A standardized exponential distribution is shown by the smooth curve in figure 7. Using 200 blocks with a measurement increment of 0.1 we can find the digital version of this probability model shown in figure 7. Each block is centered as close as possible to the x-value for the median of each 0.005 of area under the standardized exponential distribution.

A digital standardized exponential model
Figure 7: A digital standardized exponential model

Comparing the digital models

Even though these models have different shapes, they all have a mean of zero and a variance of one. As the upper tail gets elongated we see two things happening in the digital models. In order to maintain a variance of one we find an increasing number of blocks falling closer to the average. And in order to keep the average at zero we see the bulk of the blocks shifting over to the left side to balance the elongated tail on the right.

These two shifts result in an increasing number of blocks in the central portion of the model as the skewness of the model increases. This may be seen in the first column of figure 8. This increase in the central portion is the unavoidable consequence of having a few blocks further out in the extreme tail of the model. Balance and rotational inertia have to be preserved. Each point that gets moved out into the extreme tail requires that many more points get shifted closer to the average to maintain the average at zero and the MSD at 1.00.

Percentages of blocks in regions of the digital models
Figure 8: Percentages of blocks in regions of the digital models

The second column of figure 8 summarizes the number of blocks found in the intervals from –2.0 to –1.1 and from 1.1 to 2.0. These intervals contain those blocks in the tails that are less than or equal to two standard deviations away from the average. As the skewness of the model increases the percentage of blocks in these intervals drop. This region is the primary source for the increased numbers of blocks in the central regions.

As a result, when we combine the first two columns we see that 95 percent to 96 percent of the blocks are found within two standard deviations of the average regardless of the skewness of the model. This characteristic of all mound-shaped probability models is a consequence of rotational inertia.

Rotational inertia requires at least 95 percent of the area to fall within two standard deviations of the mean for unimodal probability distributions having at least one infinite tail.

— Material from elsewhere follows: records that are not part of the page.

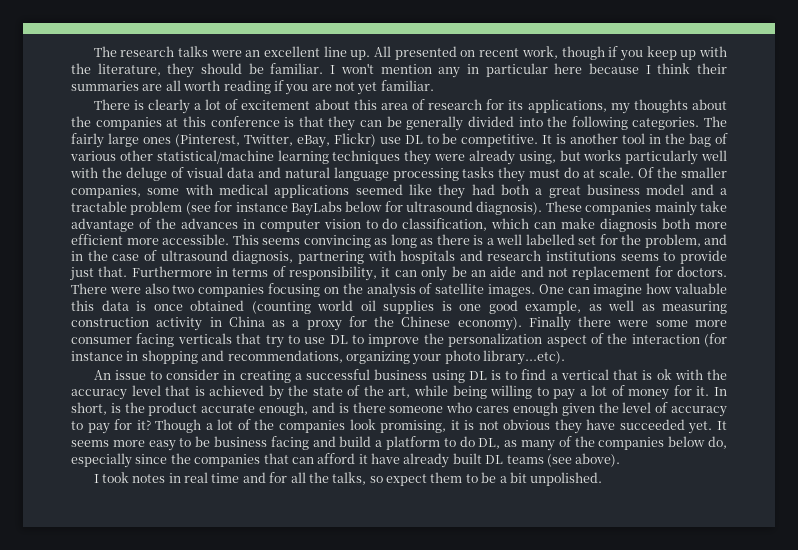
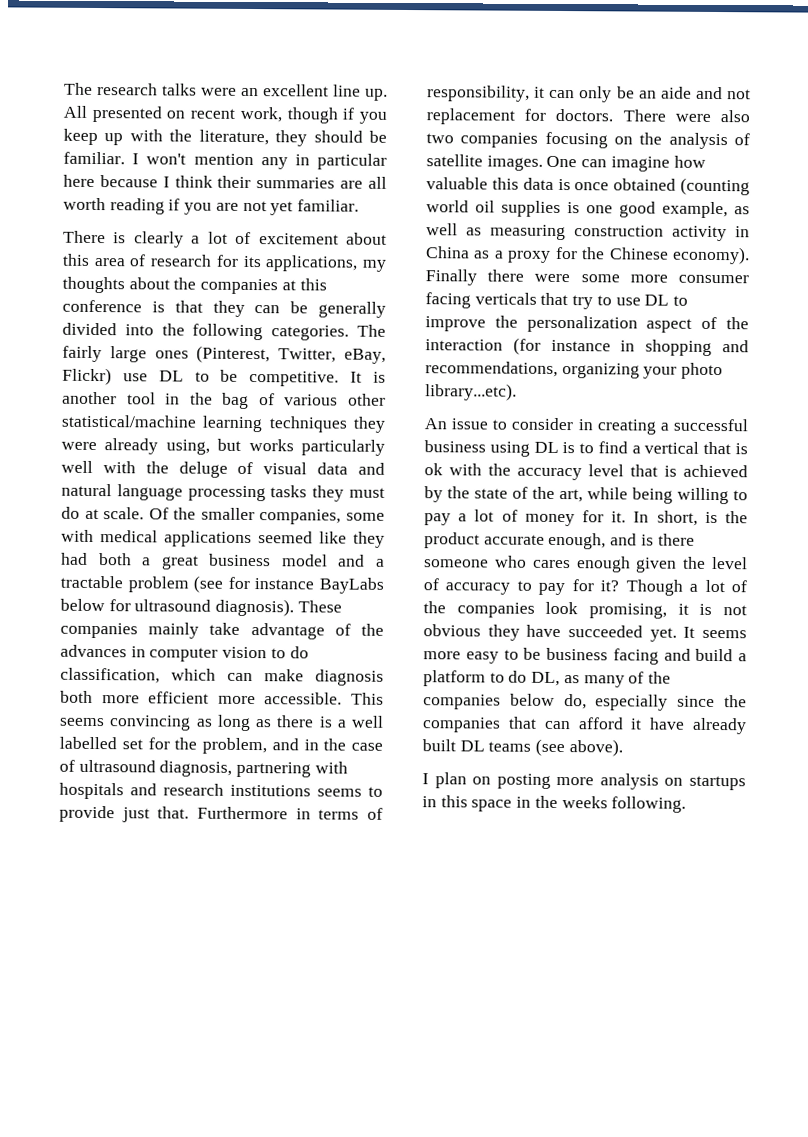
[101,472,603,486] took notes in real time and for all the talks, so expect them to be a bit unpolished. -> [434,772,746,791] [422,795,687,813] plan on posting more analysis on startups in this space in the weeks following.

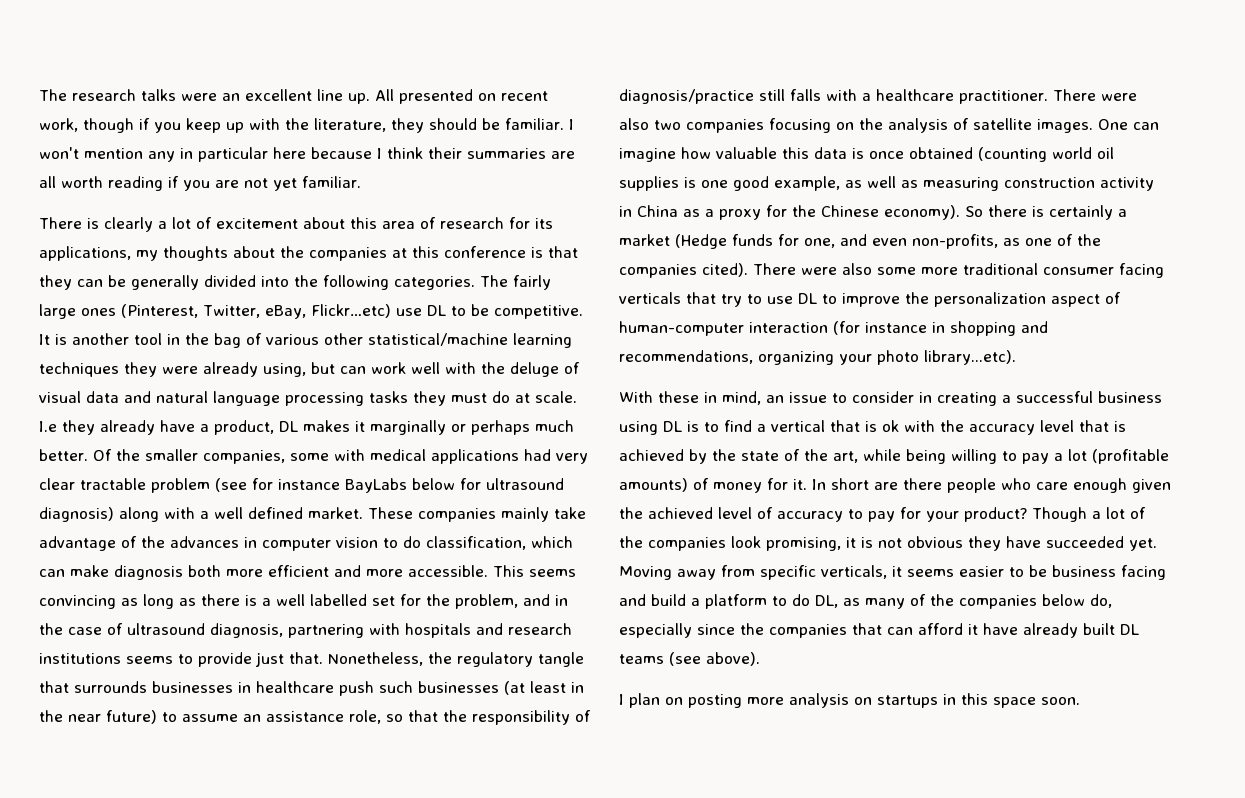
[62,367,112,386] Flickr) -> [310,304,391,318] Flickr…etc)
[248,438,385,456] works particularly -> [340,362,406,374] can work
(145, 513) none -> [39,420,574,435] [39,449,88,461] I.e they already have a product, DL makes it marginally or perhaps much better.
[258,531,385,548] [61,552,385,570] seemed like they had both a great business model and a -> [524,449,588,464] [39,478,75,490] had very clear
[215,598,295,617] diagnosis). -> [39,507,363,522] diagnosis) along with a well defined market.
(210, 697) none -> [334,565,361,577] and
[196,806,383,820] [427,85,751,103] [426,108,614,125] Furthermore in terms of responsibility, it can only be an aide and not replacement for doctors. -> [328,652,584,667] [39,681,584,696] [39,710,591,725] [619,89,1048,104] Nonetheless, the regulatory tangle that surrounds businesses in healthcare push such businesses (at least in the near future) to assume an assistance role, so that the responsibility of diagnosis/practice still falls with a healthcare practitioner.
[425,269,571,286] Finally there were -> [965,205,1127,220] [619,234,1101,249] [619,263,872,278] So there is certainly a market (Hedge funds for one, and even non-profits, as one of the companies cited). There were also
(668, 278) none -> [963,263,1038,275] traditional
[726,317,749,330] the -> [619,321,744,336] human-computer
[424,418,447,430] An -> [619,391,784,405] With these in mind, an
(495, 515) none -> [1092,449,1169,464] [619,478,688,492] (profitable amounts)
[656,510,748,526] [424,532,695,550] [424,555,571,569] short, is the product accurate enough, and is there someone who cares -> [831,478,1068,493] short are there people who care
(707, 562) none -> [648,507,713,519] achieved
[600,580,620,592] it? -> [926,507,1027,522] your product?
[683,626,747,639] [423,651,499,664] It seems more easy -> [619,565,1004,580] Moving away from specific verticals, it seems easier
[516,795,687,813] in the weeks following. -> [1041,697,1080,705] soon.

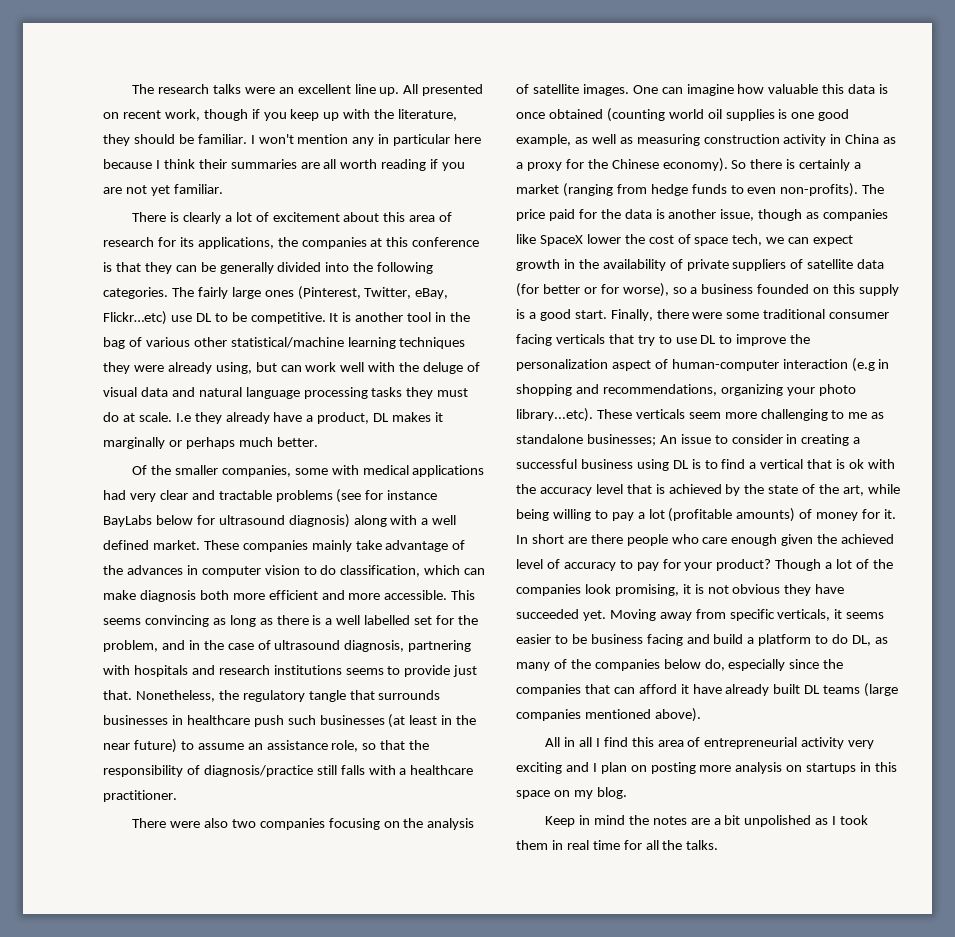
[136,246,275,261] my thoughts about -> (274, 243) none
(88, 455) none -> (318, 442) //
[80,478,210,493] tractable problem -> [191,490,333,502] and tractable problems
(1048, 97) none -> (177, 796) //
[675,234,1101,249] [619,263,958,278] (Hedge funds for one, and even non-profits, as one of the companies cited). There were also some more -> [562,183,885,197] [516,209,889,221] [516,234,854,246] [516,259,885,271] [516,283,900,297] [516,309,760,321] (ranging from hedge funds to even non-profits). The price paid for the data is another issue, though as companies like SpaceX lower the cost of space tech, we can expect growth in the availability of private suppliers of satellite data (for better or for worse), so a business founded on this supply is a good start. Finally, there were some
[833,321,927,335] (for instance -> [851,358,875,372] (e.g
[619,391,784,405] // With these in mind, an -> [596,409,885,421] [516,434,677,446] These verticals seem more challenging to me as standalone businesses; An
[669,652,760,666] (see above). // -> [864,683,899,697] [516,708,701,722] [545,737,875,749] [516,762,589,774] (large companies mentioned above). // All in all I find this area of entrepreneurial activity very exciting and
[1041,697,1080,705] soon. -> [553,787,627,799] [545,815,869,827] [516,840,719,850] on my blog. // Keep in mind the notes are a bit unpolished as I took them in real time for all the talks.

Another surprising characteristic of all mound-shaped probability models is found when we combine the first three columns in figure 8. Regardless of skewness, at least 98 percent of the area will fall within three standard deviations of the average.

What about the elongated tails?

If our probability models are going to have at least 98 percent of their area within three standard deviations of the mean, then there will be at most 2 percent of the area in the extreme outer tails. As the skewness increases the tails do not get heavier, they simply become more attenuated. Approximately 99 percent of the area will remain within three standard deviations of the average as the extreme tails stretch the last 1 percent or 2 percent out ever more thinly. (For more rigorous treatments of this topic see “Properties of Probability Models,” Part 1, Part 2, and Part 3Quality Digest, August 3, September 1, and October 5, 2015.)

Summary

So, once we know the average and the standard deviation statistic, we know several things about our data set. In the discussion above we were looking at probability models and their digital analogs. When we make allowance for the uncertainties introduced by working with data the percentages within each region become slightly softer. This is the origin of the empirical rule.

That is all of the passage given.